== Input material

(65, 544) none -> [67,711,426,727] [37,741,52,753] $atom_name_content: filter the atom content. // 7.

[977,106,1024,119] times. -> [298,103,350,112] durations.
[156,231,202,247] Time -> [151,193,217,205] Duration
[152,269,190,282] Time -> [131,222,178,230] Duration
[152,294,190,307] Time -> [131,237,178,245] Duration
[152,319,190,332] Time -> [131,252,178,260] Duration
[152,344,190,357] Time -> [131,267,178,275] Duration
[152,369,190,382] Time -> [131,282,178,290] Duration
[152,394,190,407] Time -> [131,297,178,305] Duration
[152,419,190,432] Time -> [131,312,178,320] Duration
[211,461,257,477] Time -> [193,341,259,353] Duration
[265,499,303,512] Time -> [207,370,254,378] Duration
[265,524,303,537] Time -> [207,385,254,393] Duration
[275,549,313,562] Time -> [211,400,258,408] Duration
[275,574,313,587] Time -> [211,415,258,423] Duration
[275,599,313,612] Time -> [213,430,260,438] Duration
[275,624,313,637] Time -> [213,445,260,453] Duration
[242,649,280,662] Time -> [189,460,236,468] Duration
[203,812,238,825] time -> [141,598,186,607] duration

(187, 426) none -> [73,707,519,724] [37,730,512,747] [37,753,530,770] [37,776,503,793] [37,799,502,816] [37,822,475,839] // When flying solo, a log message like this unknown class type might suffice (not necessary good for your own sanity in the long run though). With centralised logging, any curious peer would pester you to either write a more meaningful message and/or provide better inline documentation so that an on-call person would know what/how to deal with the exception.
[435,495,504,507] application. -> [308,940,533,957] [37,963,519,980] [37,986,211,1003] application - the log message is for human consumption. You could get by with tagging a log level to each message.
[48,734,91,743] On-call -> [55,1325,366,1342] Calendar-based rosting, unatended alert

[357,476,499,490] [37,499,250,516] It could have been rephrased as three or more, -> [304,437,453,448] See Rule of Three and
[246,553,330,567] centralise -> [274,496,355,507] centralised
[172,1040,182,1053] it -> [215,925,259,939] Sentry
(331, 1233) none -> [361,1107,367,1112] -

====
== Input material

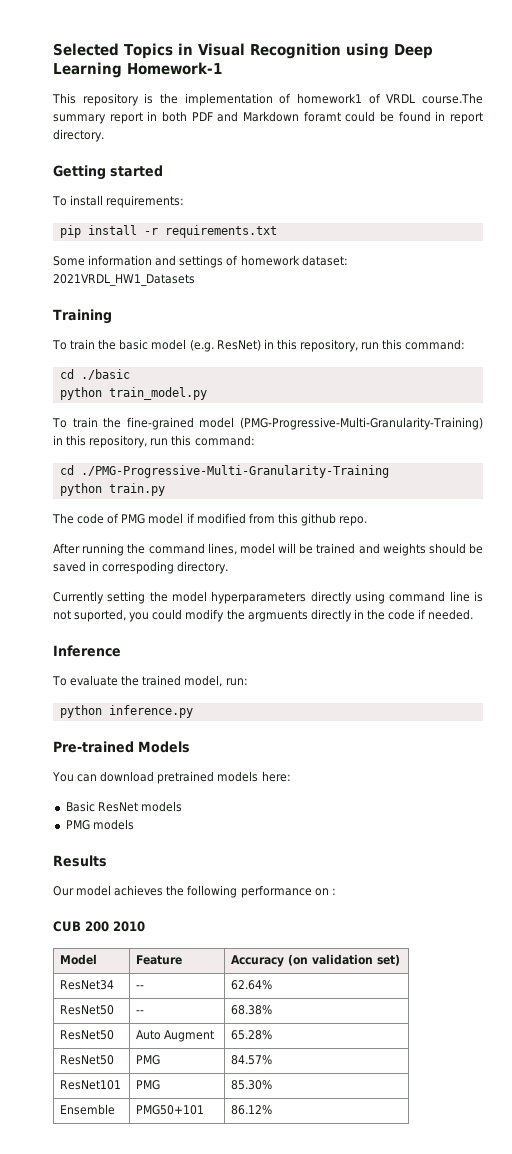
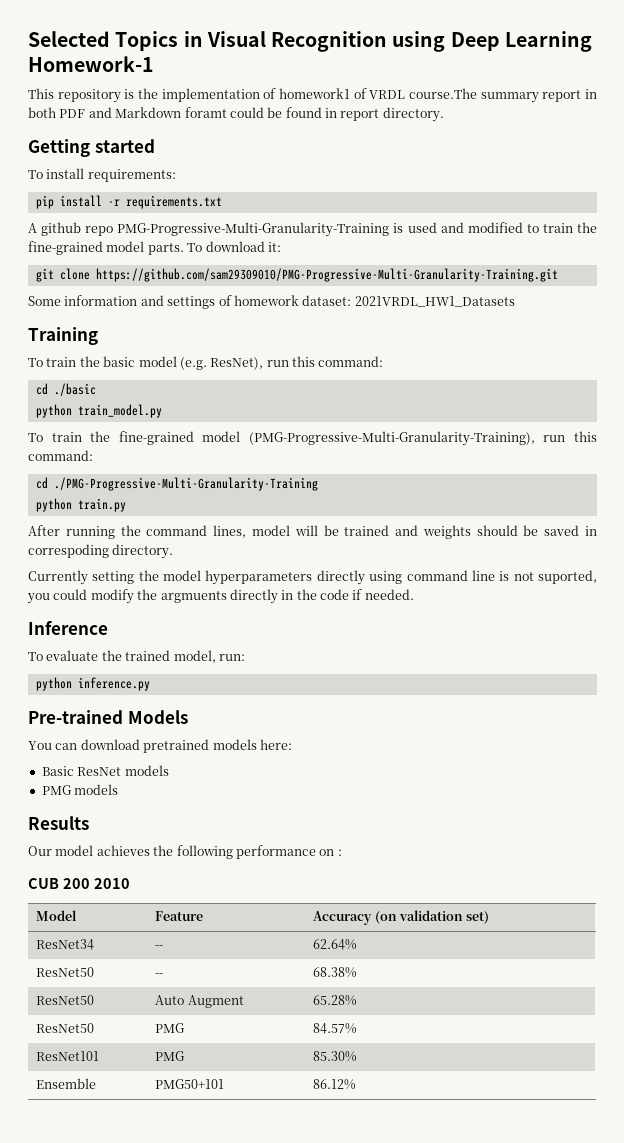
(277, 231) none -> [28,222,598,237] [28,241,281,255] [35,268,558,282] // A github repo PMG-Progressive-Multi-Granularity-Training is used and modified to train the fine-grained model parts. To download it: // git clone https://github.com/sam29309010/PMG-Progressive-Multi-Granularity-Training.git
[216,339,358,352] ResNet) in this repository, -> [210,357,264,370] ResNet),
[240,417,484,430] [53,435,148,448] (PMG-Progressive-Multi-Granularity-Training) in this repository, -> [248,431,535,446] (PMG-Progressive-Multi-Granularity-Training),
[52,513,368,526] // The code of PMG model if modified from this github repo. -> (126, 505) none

====
== Input material

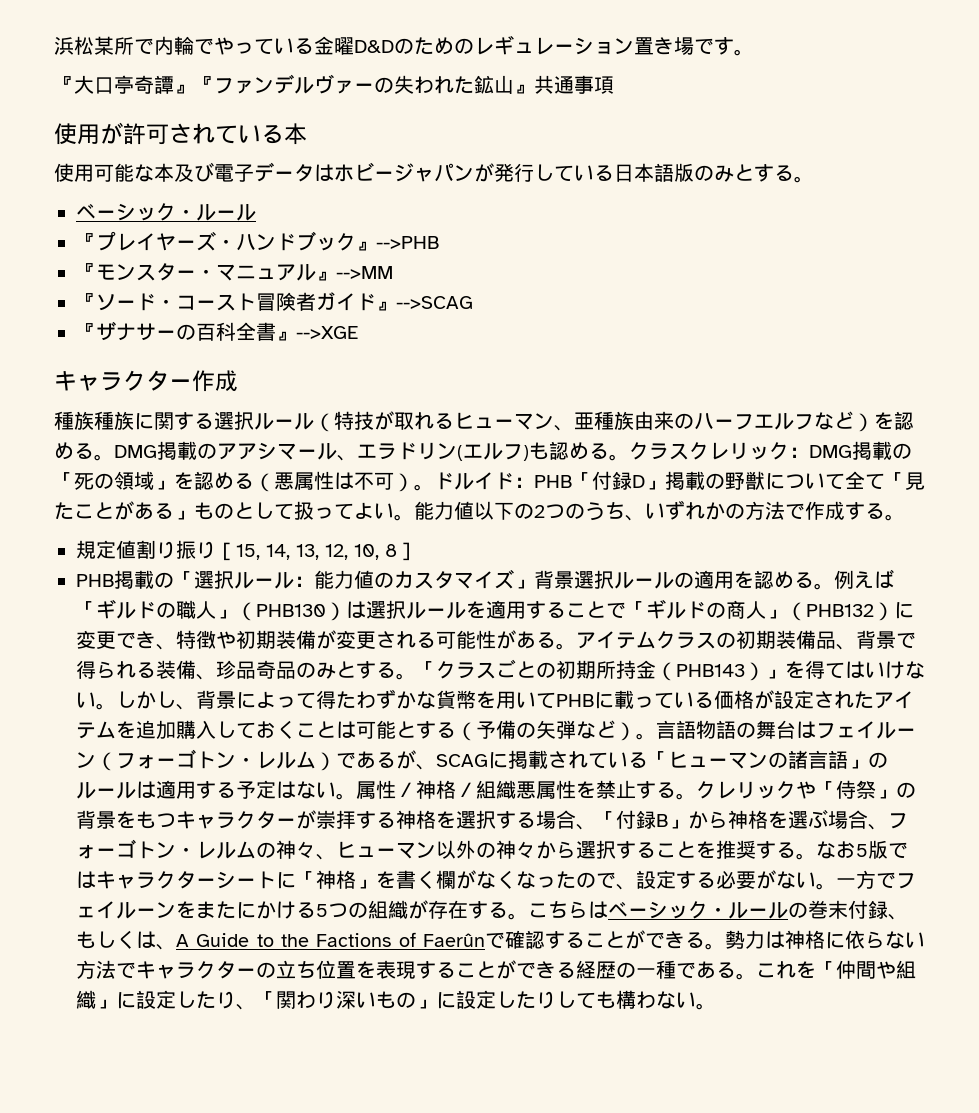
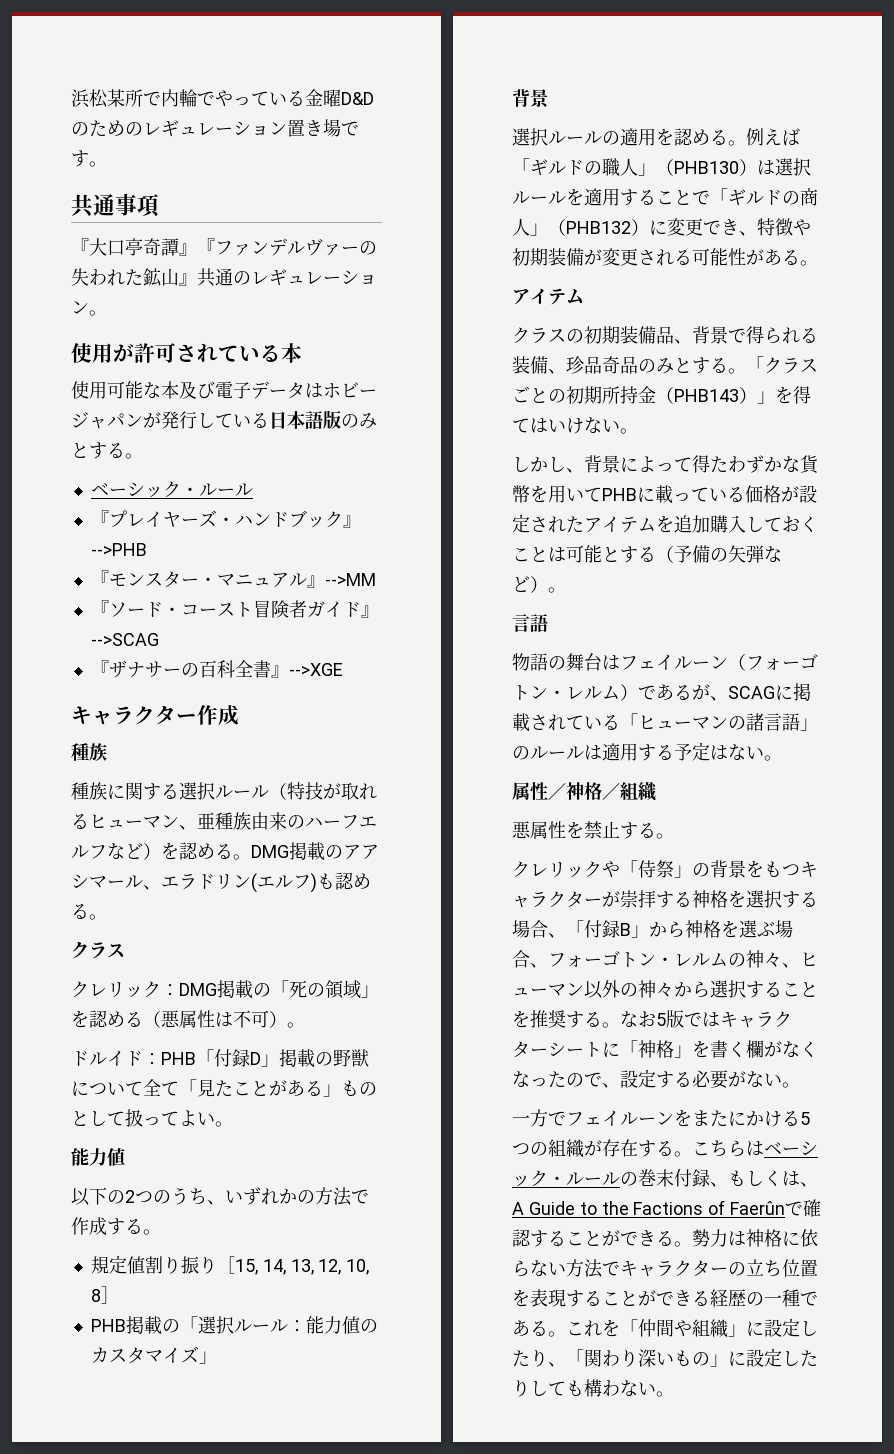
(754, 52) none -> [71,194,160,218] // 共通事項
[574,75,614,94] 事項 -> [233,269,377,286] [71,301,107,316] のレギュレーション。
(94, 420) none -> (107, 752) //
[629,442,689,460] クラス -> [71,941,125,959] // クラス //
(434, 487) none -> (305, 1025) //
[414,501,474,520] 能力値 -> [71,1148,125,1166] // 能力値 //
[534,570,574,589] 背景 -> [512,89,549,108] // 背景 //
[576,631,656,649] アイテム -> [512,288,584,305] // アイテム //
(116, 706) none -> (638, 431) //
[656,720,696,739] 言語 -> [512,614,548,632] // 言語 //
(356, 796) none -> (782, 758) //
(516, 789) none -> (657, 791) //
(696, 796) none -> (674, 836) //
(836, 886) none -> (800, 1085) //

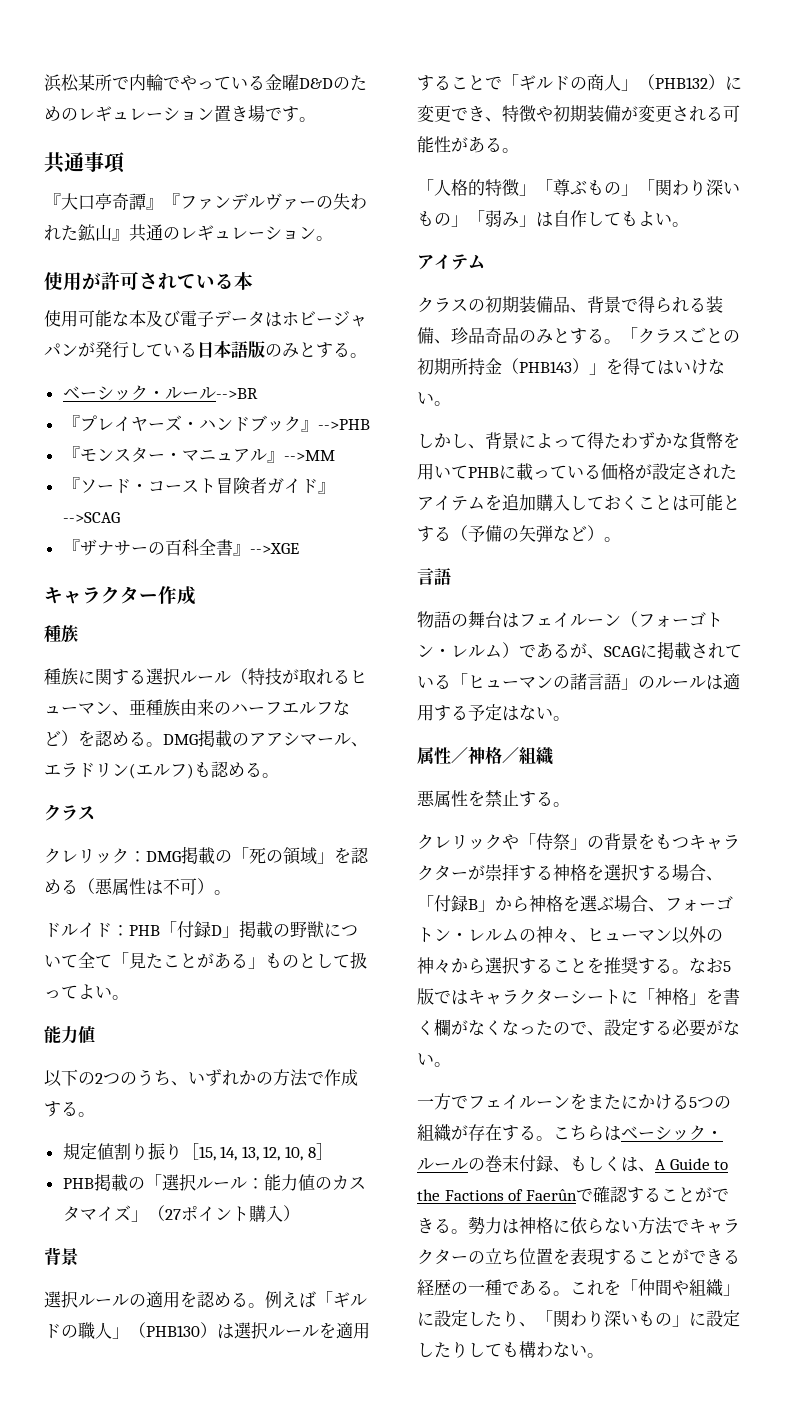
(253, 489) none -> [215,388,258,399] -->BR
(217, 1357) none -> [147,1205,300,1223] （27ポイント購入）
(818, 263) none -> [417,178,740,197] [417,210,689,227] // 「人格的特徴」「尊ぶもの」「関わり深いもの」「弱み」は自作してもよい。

====

What is needed: Search the entries for the word "Training" and gather every line where it appears.

Response area:
(277, 231) none -> [28,222,598,237] [28,241,281,255] [35,268,558,282] // A github repo PMG-Progressive-Multi-Granularity-Training is used and modified to train the fine-grained model parts. To download it: // git clone https://github.com/sam29309010/PMG-Progressive-Multi-Granularity-Training.git
[240,417,484,430] [53,435,148,448] (PMG-Progressive-Multi-Granularity-Training) in this repository, -> [248,431,535,446] (PMG-Progressive-Multi-Granularity-Training),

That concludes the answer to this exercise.